Associations with various intracranial abnormalities like hemimegalencephaly, arachnoid cyst [8], and mucosal neuromas [2, 6] have been described. In the case described, no intracranial abnormalities noted. Heymans and Ronsmans in their study concluded that the origin of all the deformities observed in CIL-F would be neuronal crest anomalies [2]. The etiopathogenesis of CIL-F is unclear and biological behavior remains uncertain [4, 7, 9]. However, the possible mechanisms for the lipomatous change have been proposed are trauma, chronic irradiation, muscularmetaplasia, degenerative processes with fatty transformation, multipotential cells of embryogenic origin under the influence of hormones, congenital cytomegalovirus infection, and alteration in chromosome 12 [1, 5, 9].

Microscopically, this lesion has to be differentiated from various lipomatous lesions. CIL-F is termed lipomatosis because it is more diffusely infiltrative in nature than a lipoma, which is well defined and encapsulated. Lipoblastomatosis is composed of immature lipoblasts and most occur on the extremities, trunk, and neck. Liposarcomas differs from CIL-F by the presence of pleomorphism, mitotic figures with capillary network and are usually located on the trunk and extremities, and rarely occur in infantile or congenital forms [2, 9]. The final distinction among these lipomatous lesions requires histopathological confirmation [8]. CT scan and magnetic resonance imaging (MRI) identify lipo density and provide better delineation of the extent of the lesion and characterization of CIL-F [3, 8, 9]. Clinically the different lesions causing unilateral facial enlargement include infections, trauma, vascular or lymphatic malformations, benign and malignant tumours of soft and hard tissues. Also considered are the possibilities of hamartomatous or overgrowth syndromes such as proteus syndrome, encephalocutaneous lipomatosis, Cowden syndrome, and Bannyan-Riley-Ruvalcava syndrome [4, 8, 9]. Clinical examination with MRI and histopathological findings helps in the diagnosis of CIL-F.

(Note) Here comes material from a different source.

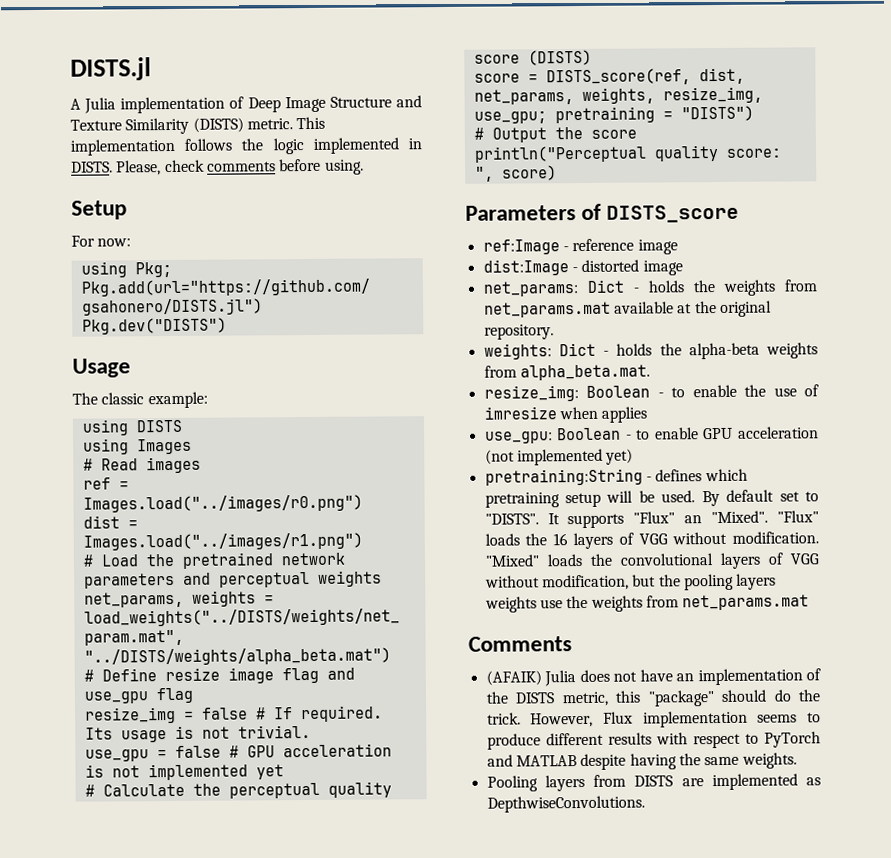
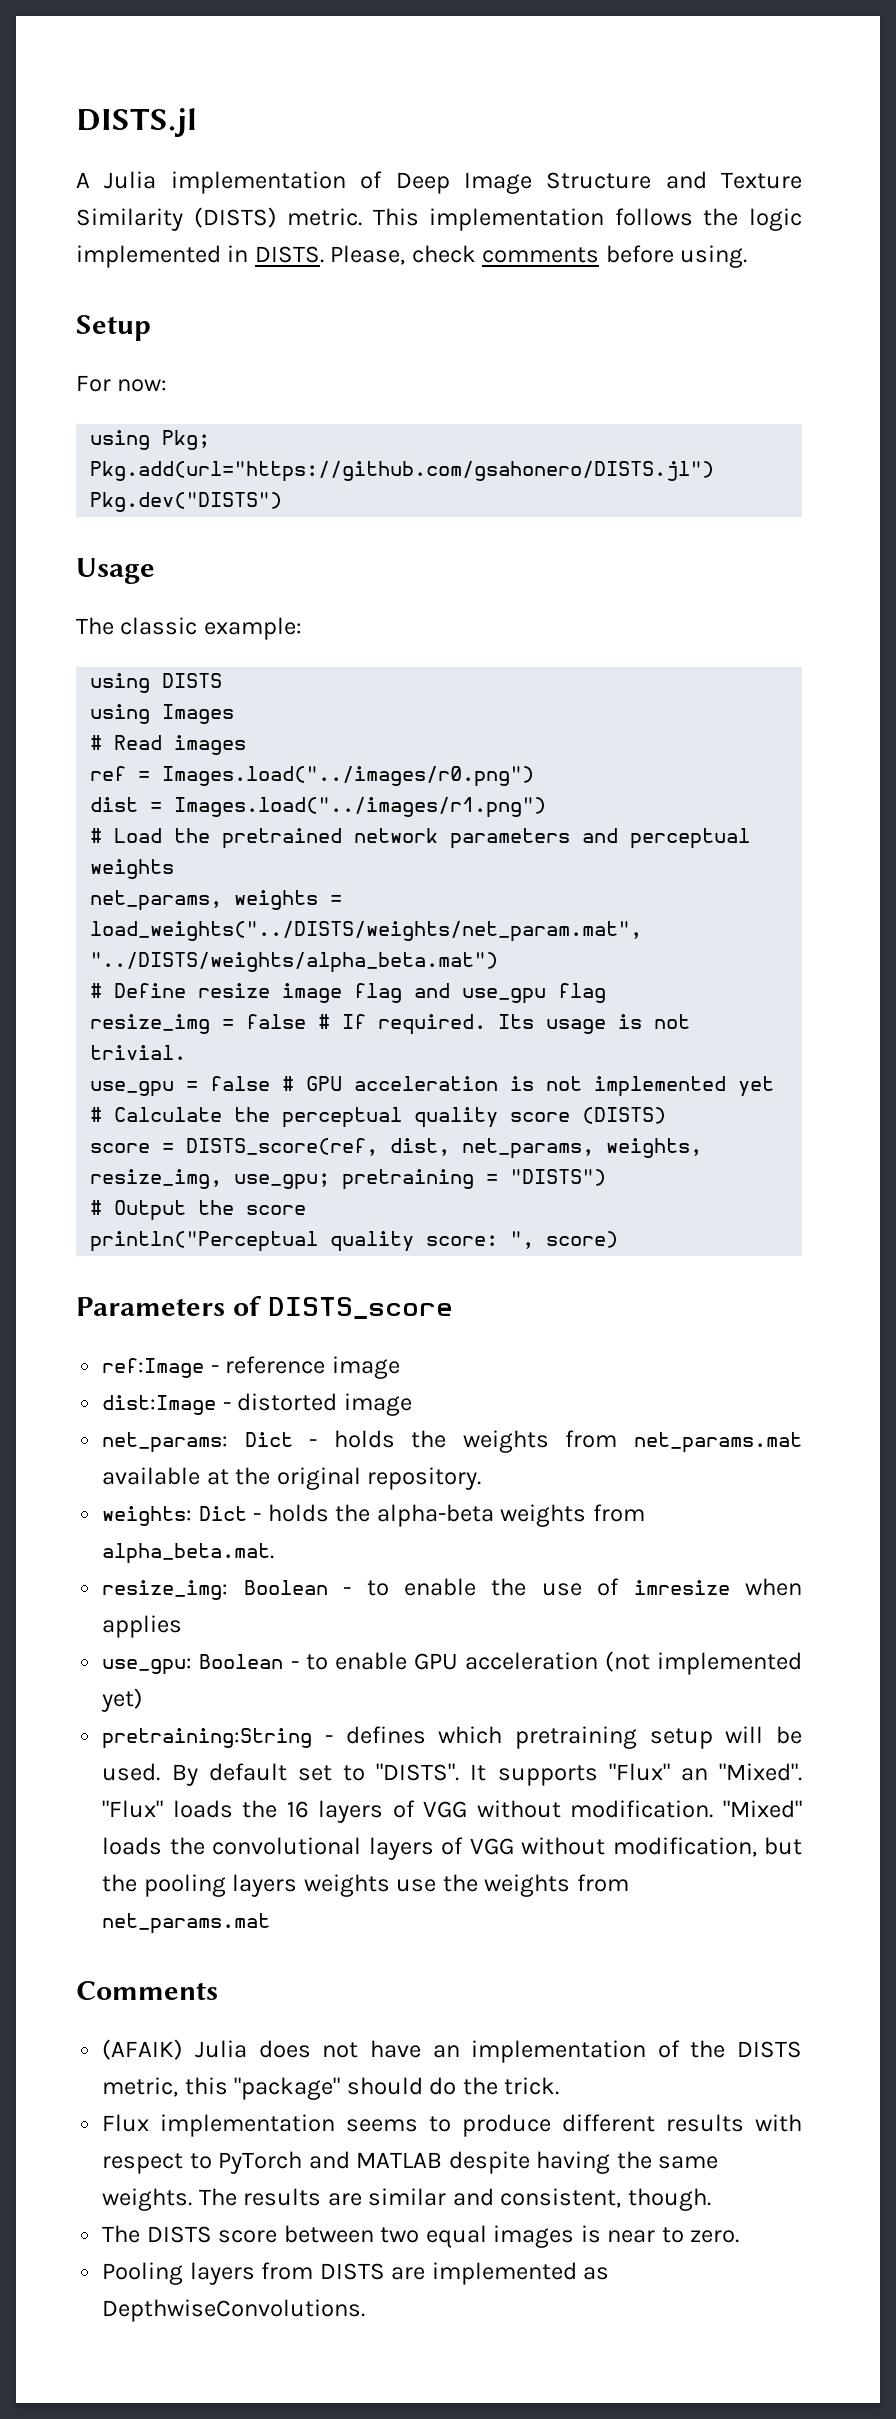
- (AFAIK) Julia does not have an implementation of the DISTS metric, this "package" should do the trick. However, Flux implementation seems to produce different results with respect to PyTorch and MATLAB despite having the same weights.
+ (AFAIK) Julia does not have an implementation of the DISTS metric, this "package" should do the trick.
+ Flux implementation seems to produce different results with respect to PyTorch and MATLAB despite having the same weights. The results are similar and consistent, though.
+ The DISTS score between two equal images is near to zero.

The treatment modalities available are excision or liposuction mainly for cosmetic reasons [2, 3, 8, 9]. The type of surgical treatment depends on the extent and clinical findings of the lesion. Due to its diffuse infiltration and involvement of important facial structures, complete surgical excision is often impossible and results in high recurrence rate after surgical intervention [2, 4, 9]. Progression of CIL-F varies from extensive hypertrophy occurring in early childhood to a more indolent form with hypertrophy occurring over decades, with patients presenting for treatment in adulthood [4, 5]. There is no report of malignant change over 2–14-year followup [1, 2]. Hence, surgical treatment improves the aesthetic appearance of each child despite the lesion persistence and recurrence [1, 2, 6].

4. Conclusion

CIL-F of the face is a rare benign disorder of lipomatous tissue in infancy or childhood. It should be considered when evaluating the cause of facial asymmetry. Clinical examination, imaging studies, and histopathological findings help in early diagnosis. The main purpose of surgery is to improve the cosmetic appearance of the face rather than to eradicate the tumour.